In a systematic review and meta-analysis of 15 randomized trials involving 15,603 adults undergoing elective noncardiac surgery with general anesthesia, higher intraoperative blood pressure targets did not improve the main postoperative outcomes assessed versus routine management. Across studies, the comparison was between maintaining higher intraoperative pressures and usual routine targets during anesthesia care. Pooled analysis suggested less postoperative delirium with higher targets, but trial sequential analysis indicated that finding remained uncertain. Overall, the cumulative evidence did not show broad postoperative benefit from targeting higher intraoperative blood pressure values.

This PRISMA-guided review used meta-analysis and trial sequential analysis to assess randomized evidence in adults undergoing elective noncardiac surgery with general anesthesia. Investigators compared higher intraoperative blood pressure targets with routine blood pressure management across studies using either fixed absolute thresholds or personalization to preoperative baseline. Both standardized and individualized higher-target strategies were included in the randomized evidence base. The search spanned PubMed, Cochrane CENTRAL, Scopus, and Embase from inception through April 2026. Pooled outcomes were in-hospital or 30-day mortality, postoperative delirium, acute kidney injury, 30-day major cardiovascular events, acute myocardial injury, stroke, length of stay, and intraoperative hypotension.

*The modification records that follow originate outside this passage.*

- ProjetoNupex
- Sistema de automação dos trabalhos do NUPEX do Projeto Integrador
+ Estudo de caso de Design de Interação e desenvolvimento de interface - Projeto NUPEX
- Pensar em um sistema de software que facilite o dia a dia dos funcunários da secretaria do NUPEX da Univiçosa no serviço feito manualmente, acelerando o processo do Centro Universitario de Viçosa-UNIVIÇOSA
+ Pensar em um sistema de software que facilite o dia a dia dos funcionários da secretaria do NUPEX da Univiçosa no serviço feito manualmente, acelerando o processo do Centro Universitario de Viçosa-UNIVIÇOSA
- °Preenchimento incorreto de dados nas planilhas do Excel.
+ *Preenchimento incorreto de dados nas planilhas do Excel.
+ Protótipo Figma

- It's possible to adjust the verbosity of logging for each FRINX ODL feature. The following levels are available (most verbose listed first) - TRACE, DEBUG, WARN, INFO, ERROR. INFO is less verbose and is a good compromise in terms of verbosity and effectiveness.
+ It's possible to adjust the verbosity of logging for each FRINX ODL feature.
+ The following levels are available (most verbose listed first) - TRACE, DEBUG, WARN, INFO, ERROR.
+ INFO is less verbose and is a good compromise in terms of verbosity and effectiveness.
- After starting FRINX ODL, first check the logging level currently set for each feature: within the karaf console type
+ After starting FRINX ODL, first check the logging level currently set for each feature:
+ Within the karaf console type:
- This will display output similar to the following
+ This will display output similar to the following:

For acute kidney injury, higher targets were not associated with benefit, with a relative risk of 0.95, a 95% confidence interval of 0.85 to 1.06, p=0.36, and I²=16%. Acute myocardial injury also showed no difference, with a relative risk of 1.02, a 95% confidence interval of 0.94 to 1.12, p=0.59, and I²=0%. In-hospital or 30-day mortality was likewise unchanged, with a relative risk of 1.00, a 95% confidence interval of 0.75 to 1.34, p=1.00, and I²=0%. Trial sequential analysis supported firm null evidence for the kidney and myocardial injury outcomes. Those outcomes most clearly showed no postoperative benefit in the cumulative randomized evidence.

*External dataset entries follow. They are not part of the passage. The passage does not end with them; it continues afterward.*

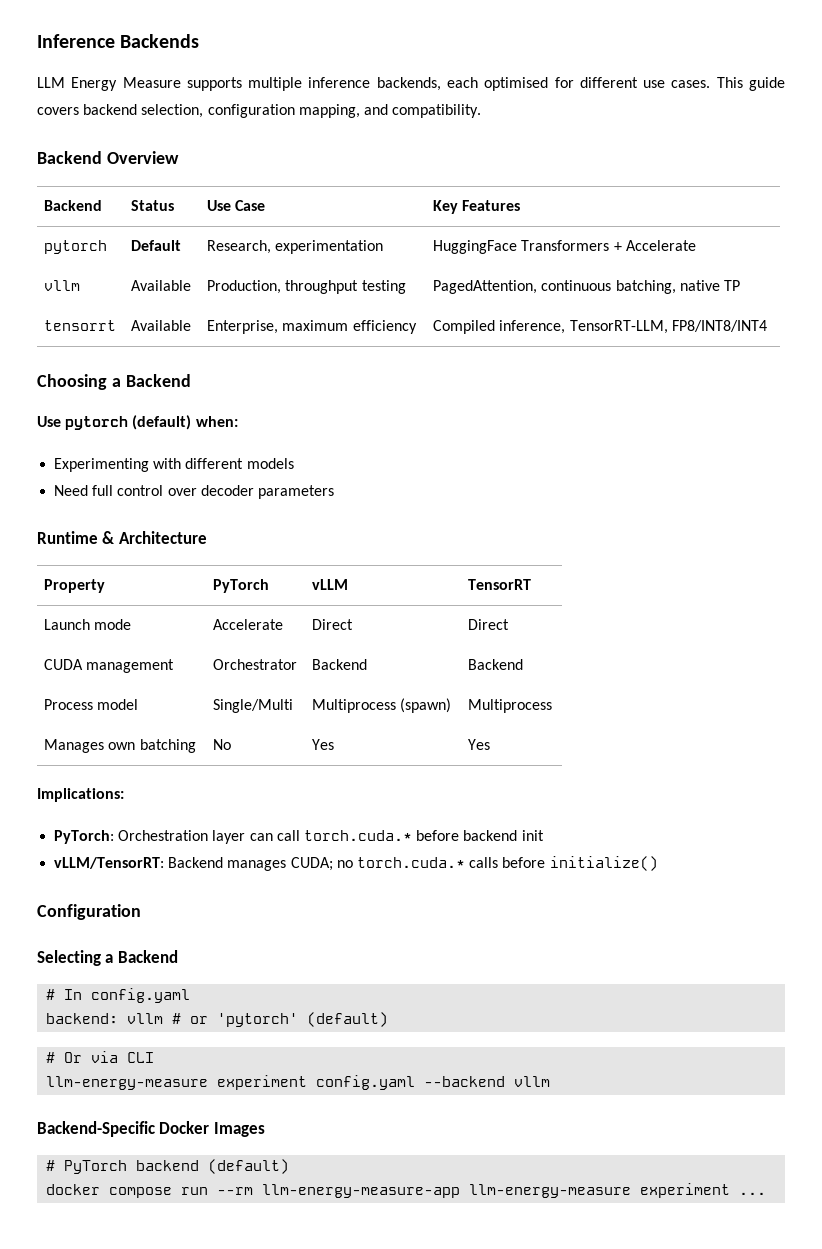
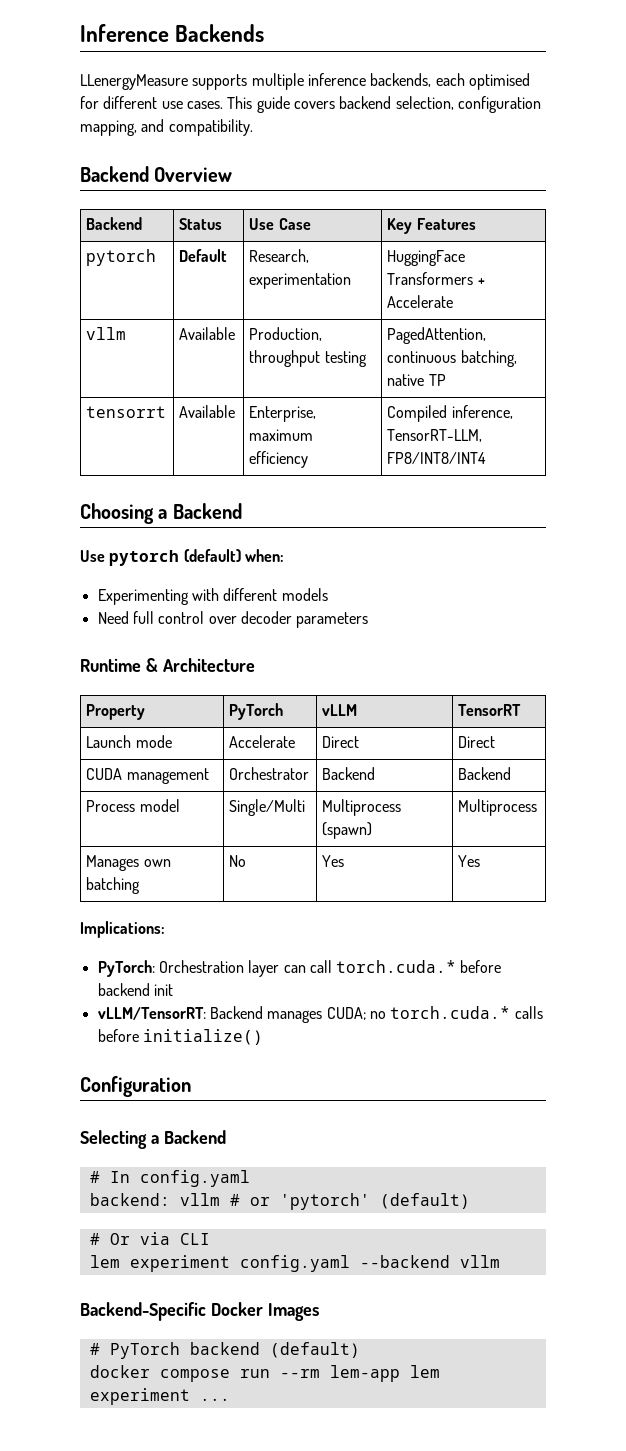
- LLM Energy Measure supports multiple inference backends, each optimised for different use cases.
+ LLenergyMeasure supports multiple inference backends, each optimised for different use cases.
- llm-energy-measure experiment config.yaml --backend vllm
+ lem experiment config.yaml --backend vllm
- docker compose run --rm llm-energy-measure-app llm-energy-measure experiment ...
+ docker compose run --rm lem-app lem experiment ...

Evidence for 30-day major cardiovascular events, stroke, and length of stay remained insufficient for firm conclusions. Postoperative delirium was the only pooled outcome favoring higher targets, with a relative risk of 0.73, a 95% confidence interval of 0.54 to 0.98, p=0.04, and I²=26%. Trial sequential analysis indicated that the cumulative delirium evidence was still insufficient to be conclusive. Higher intraoperative blood pressure targets did not improve major postoperative outcomes versus routine management, and any reduction in delirium remained unconfirmed.